At least, I think that’s what the blogger concluded. I got distracted by the picture of bugs humping featured in that post, so my understanding may have been affected. Go over and read it yourself to see if I’m right. Just try to resist the urge to obsess about insect naughty bits for the rest of the day. Man, I wasted a good Saturday on that.
The second post I found was at Essa on Everything, The Good Old Days Weren’t Always That Good, in which the blogger discusses the frustrations of dating (among other things), and sorta comes to the opposite conclusion: the effort we have to put into finding a potential mate isn’t worth it, and, in fact, finding a mate is just going to fuck with your personal happiness.
As so often happens, while these two arguments were raging in my head, I came across two relevant items in the mainstream press. The first was from the Atlantic, Are Fathers Necessary? and the second was an op ed in the New York Times, Men, Who Needs Them? The piece in the
Atlantic cites a bunch of statistics and concludes that single Moms are way better parents than single Dads, and the only reason why two parent families fare so much better than single parents is because they have more income, not because they have a Dad around. I’d like to offer some anecdotal evidence against that theory: my husband at this moment, while I sit out on the patio writing this post, is in the kitchen, lying on his back under the sink, fixing the kitchen faucet. We have been without water in the kitchen for two days, ever since the sink sprayer got stuck in the ON position and did not respond to banging it (hard!) against the side of the sink (this always worked before). So, yes, we have two incomes and we can afford to purchase a new kitchen faucet, that much is true, but I just don’t have the know-how to do even this simple plumbing task. I should probably be ashamed of this.

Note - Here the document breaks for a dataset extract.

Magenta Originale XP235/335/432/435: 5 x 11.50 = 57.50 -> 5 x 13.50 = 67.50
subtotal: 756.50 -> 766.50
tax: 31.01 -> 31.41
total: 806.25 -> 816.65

My point (and I do have one) is my husband makes the water in the kitchen.
No, my (somewhat sexist) point is that there is a whole lot more that men contribute than just income and sperm.

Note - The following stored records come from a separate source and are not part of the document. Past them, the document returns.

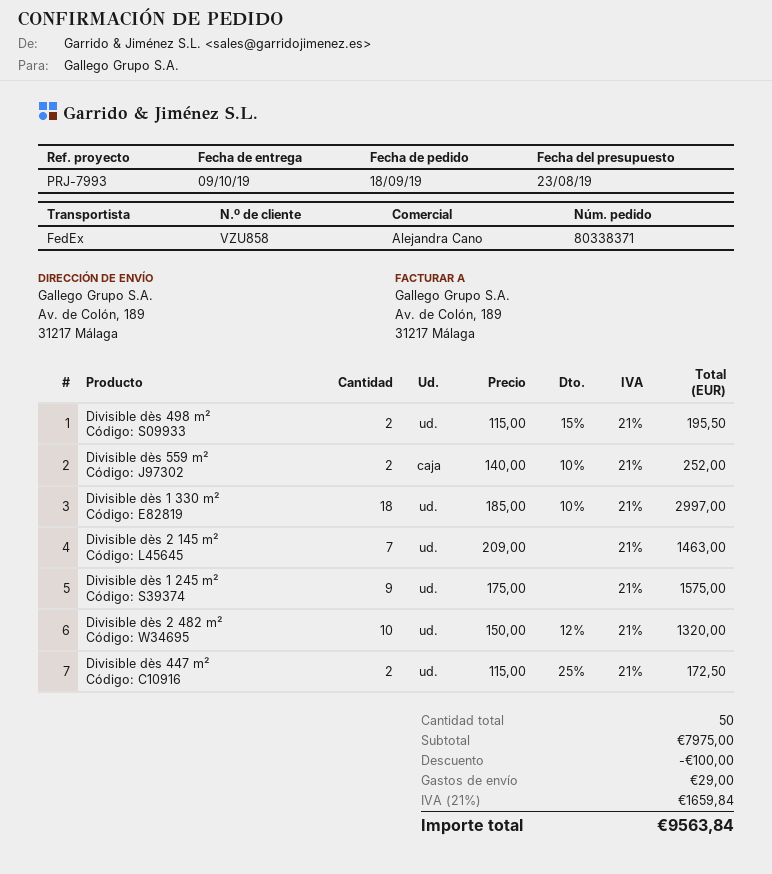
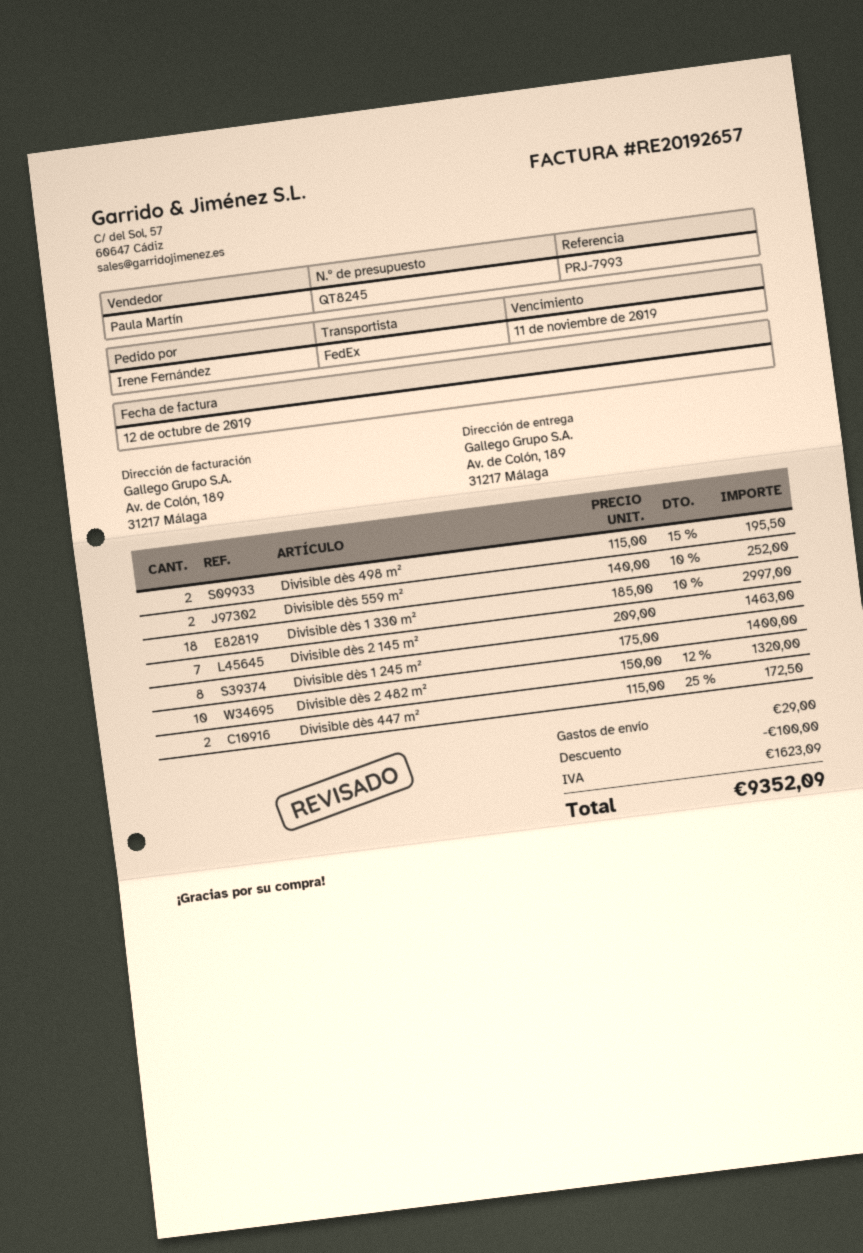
sales rep: Alejandra Cano -> Paula Martín
Divisible dès 1 245 m²: 9 x 175.00 = 1575.00 -> 8 x 175.00 = 1400.00
tax: 1659.84 -> 1623.09
total: 9563.84 -> 9352.09

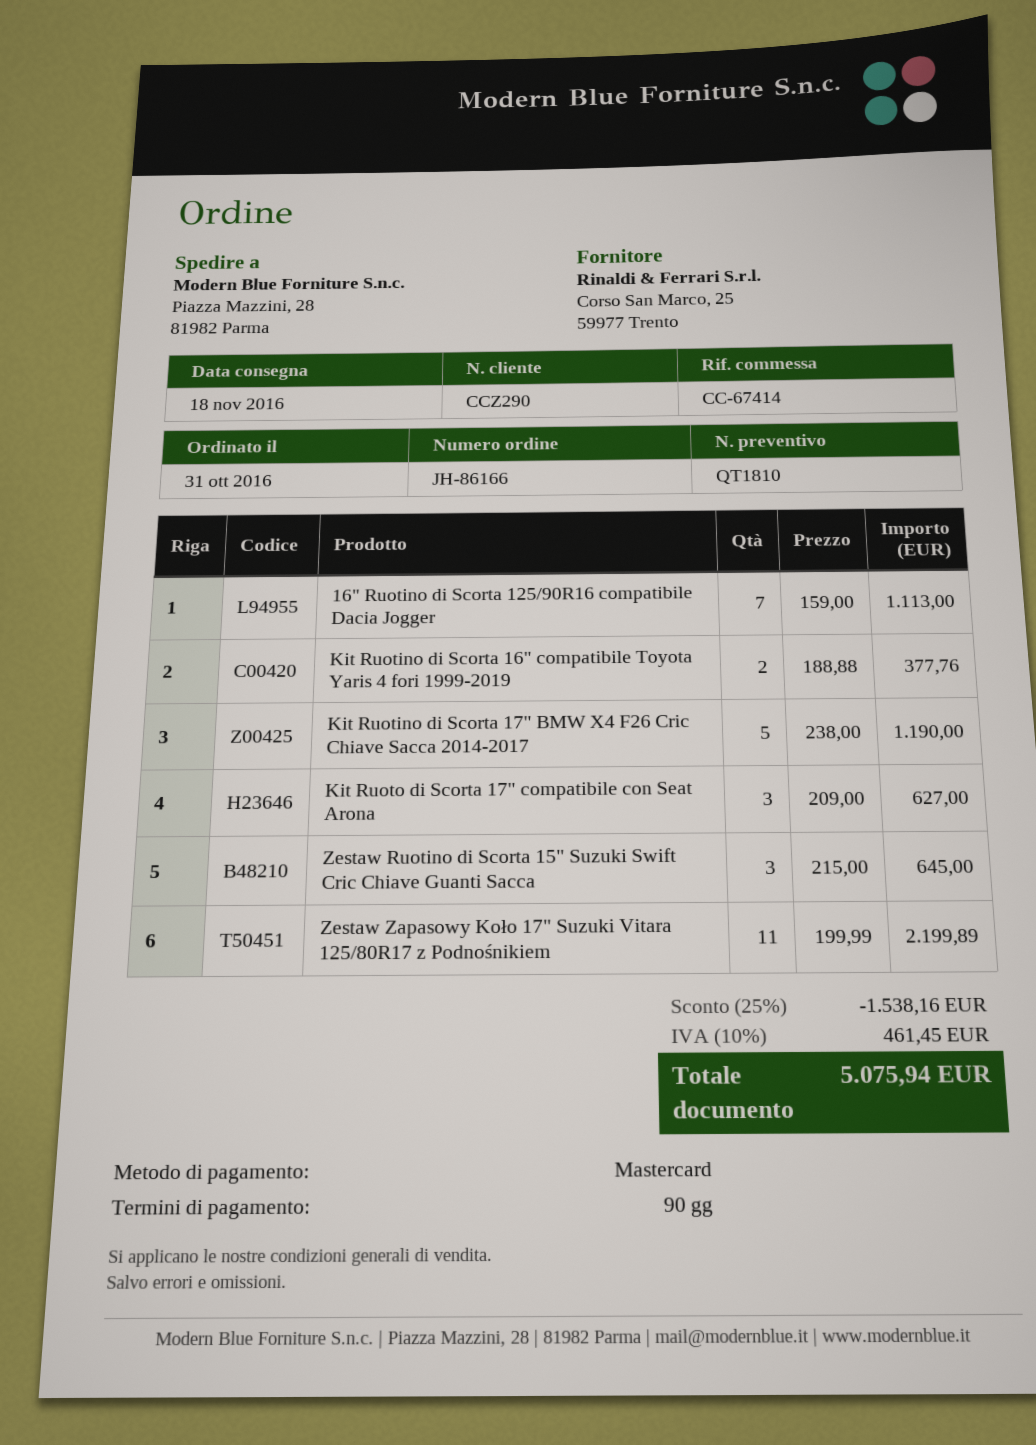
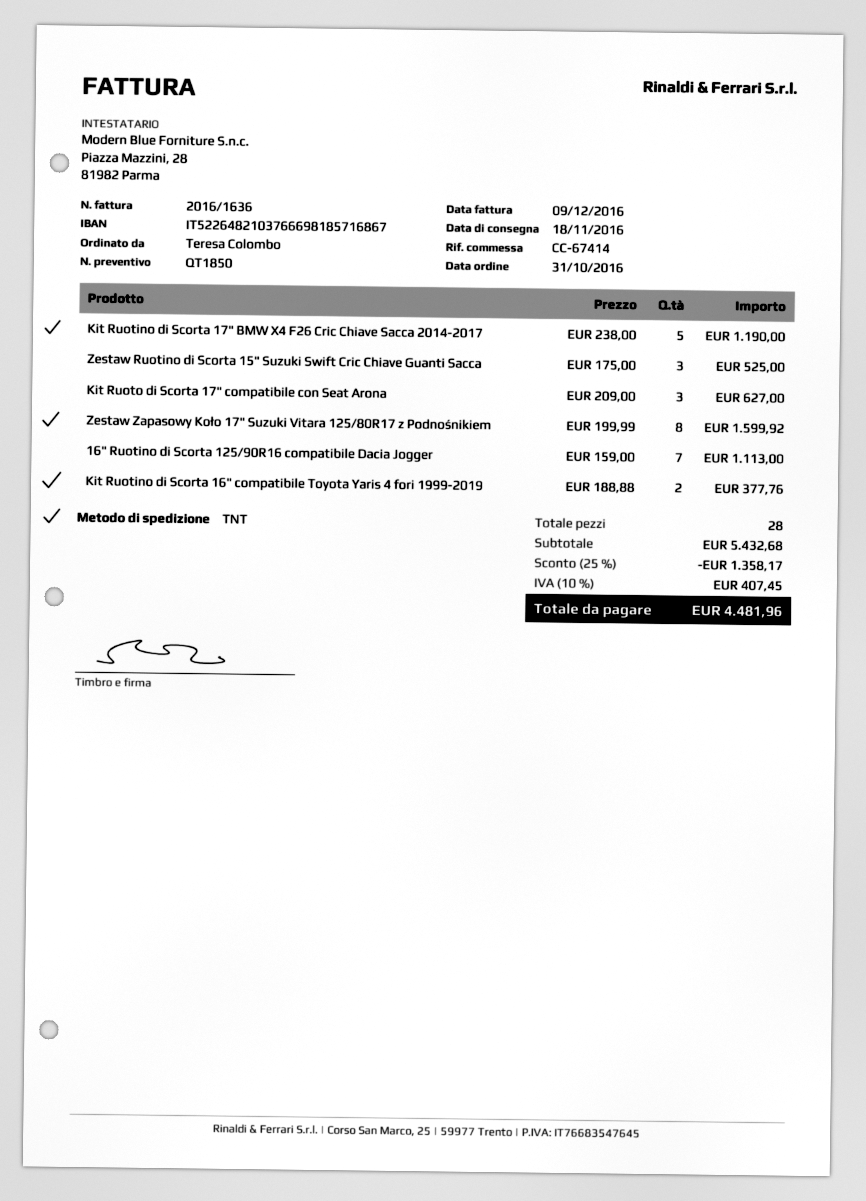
quote number: QT1810 -> QT1850
Zestaw Ruotino di Scorta 15" Suzuki Swift Cric Chiave Guanti Sacca: 3 x 215.00 = 645.00 -> 3 x 175.00 = 525.00
Zestaw Zapasowy Koło 17" Suzuki Vitara 125/80R17 z Podnośnikiem: 11 x 199.99 = 2199.89 -> 8 x 199.99 = 1599.92
discount: 25% = 1538.16 -> 25% = 1358.17
tax: 10% = 461.45 -> 10% = 407.45
total: 5075.94 -> 4481.96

Or maybe not. That’s what I started thinking after I read the New York Times editorial, Men, Who Needs Them? which really got me worrying about the future of sex with the following fun fact: there is enough frozen sperm banked around the world to continue to populate the world for the foreseeable future. Think about that for a moment. Right now, every man could be wiped off the face of the earth (just like what sort of happened to the finches I wrote about in What a Pathetic Lesbian I Would Be) and the human race would go on. And on. And on.
Except all our kitchen faucets would stay broken.
OK, I have to ask you: Could the human race go on without sex? Would you want to?